XPU Verify Tool

The xpu-verify tool provides a comprehensive set of tests and automated fixes to help ensure that Intel® discrete GPUs have been set up correctly on Linux* operating systems (OS). The tool supports various distributions, such as Ubuntu* 20.04 and Ubuntu* 22.04, Red Hat Enterprise Linux* (RHEL) OS, and Fedora Linux* OS.

Prerequisites

Note

Setup

  1. Log in to Intel® Tiber™ AI Cloud.

  2. In the left side menu, click Catalog > Hardware.

  3. In the Hardware tab, select an instance from the options.

  1. Check the filter for Bare metal type.

  2. Check the filter for GPU processor.

  3. Click Select to select a GPU compute instance. In this example, we use the Intel® Max Series GPU.

  4. Connnect to your instance via SSH.

  5. Continue in the next section.

Installation

Clone the Intel GPU sanity tests repository and navigate to the directory:

git clone https://github.com/unrahul/xpu_verify && cd xpu_ver

Usage

For help, run:

./xpu_verify.sh help

Check System Setup

To check if the system is set up correctly for Intel discrete GPUs, run the script with the -c option:

./xpu_verify.sh -c

Fix System Setup

To fix and augment the system setup with essential tools and libraries for Intel discrete GPUs, run the script with the -f option:

./xpu_verify.sh -f

Upon successful completion, a dialog appears: Which services should be restarted? To accept all defaults, press the Tab key to navigate to OK and press Enter.

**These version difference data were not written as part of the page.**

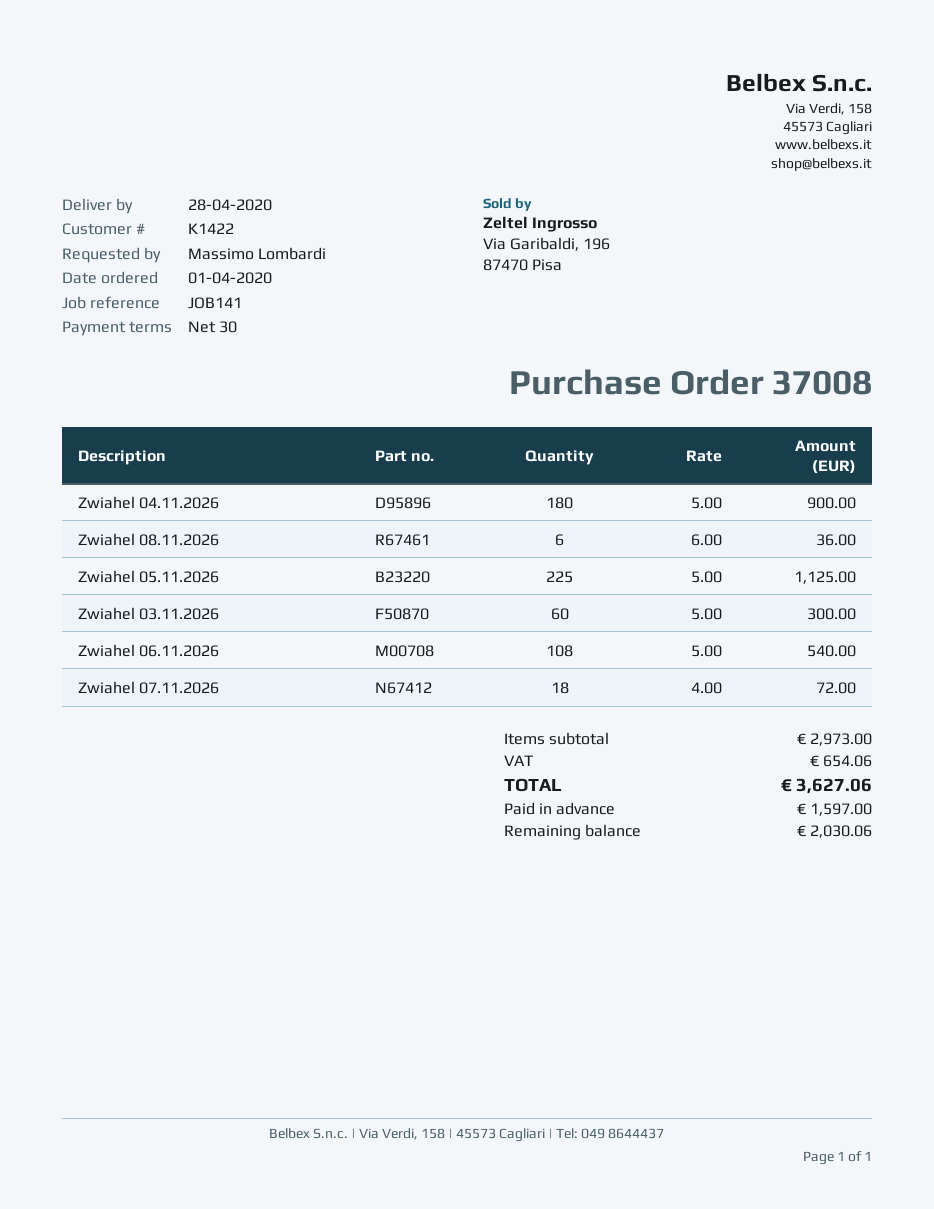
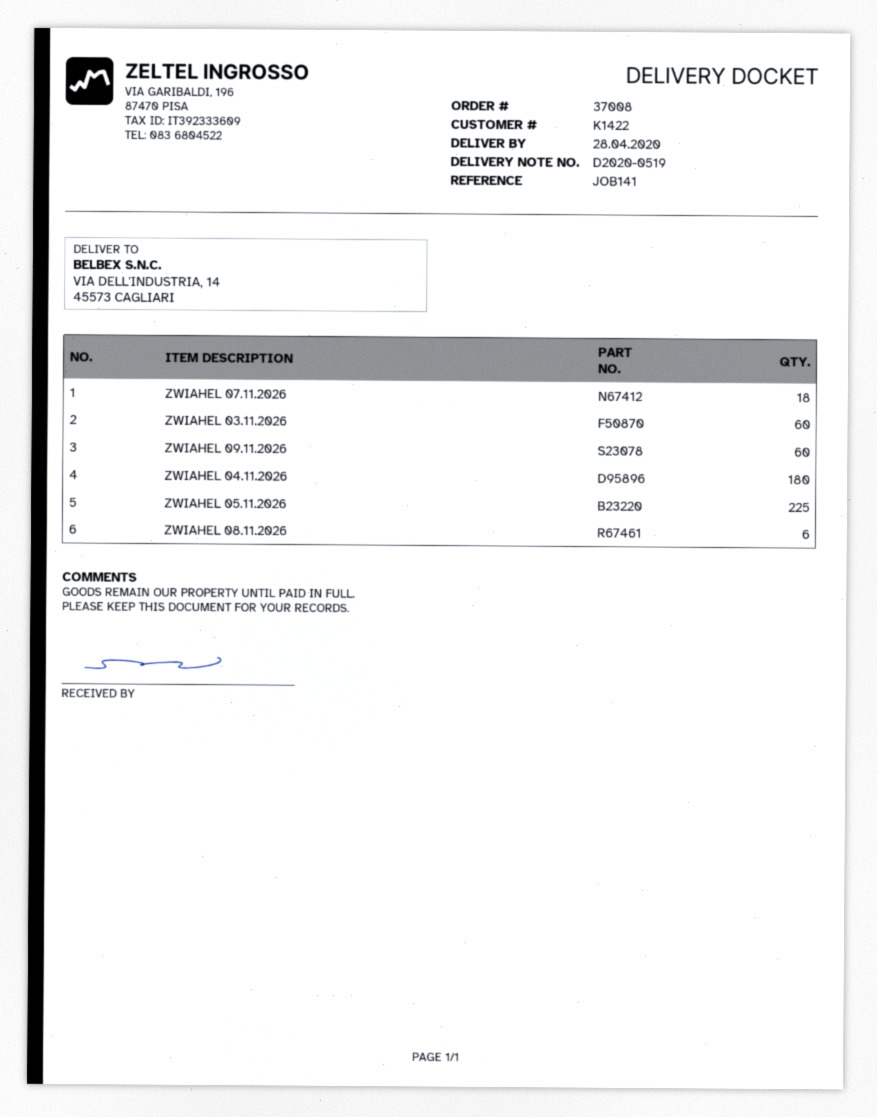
Zwiahel 06.11.2026: 108 -> none
ZWIAHEL 09.11.2026: none -> 60

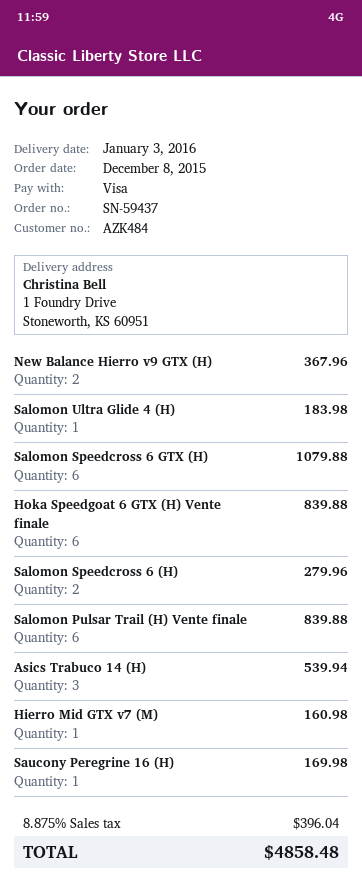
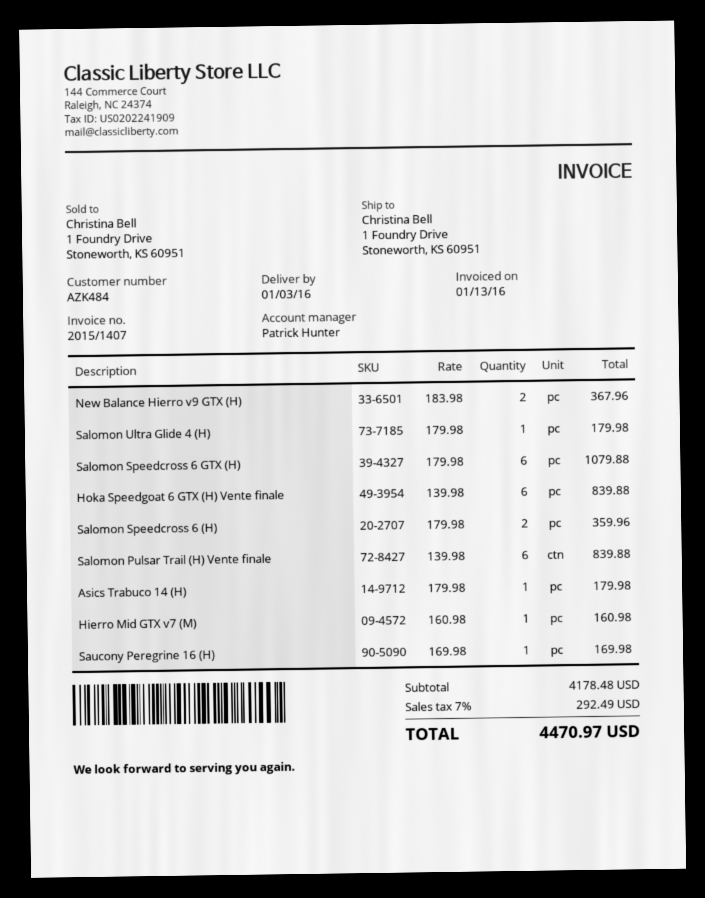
Salomon Ultra Glide 4 (H): 1 for 183.98 -> 1 for 179.98
Salomon Speedcross 6 (H): 2 for 279.96 -> 2 for 359.96
Asics Trabuco 14 (H): 3 for 539.94 -> 1 for 179.98
tax: 8.875% = 396.04 -> 7% = 292.49
total: 4858.48 -> 4470.97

Check and Fix System Setup

To check and fix the system setup for Intel discrete GPUs, run the script with the -p option:

./xpu_verify.sh -p

AI Libraries Installation

To install specific AI packages with XPU support (e.g., openvino_xpu, pytorch_xpu, tensorflow_xpu, ai_xpu), run:

./xpu_verify.sh -i pkg1, pkg2,...

Supported Tests

You can perform the following tests.

Linux Kernel i915 Module and Graphics Microcode

This test checks if the Linux Kernel i915 module is loaded and the Graphics microcode for the GPU is loaded.

./check_device.sh

Check OS kernel and version

./check_os_kernel.sh

Compute Drivers

This test checks if the necessary Intel compute drivers are installed.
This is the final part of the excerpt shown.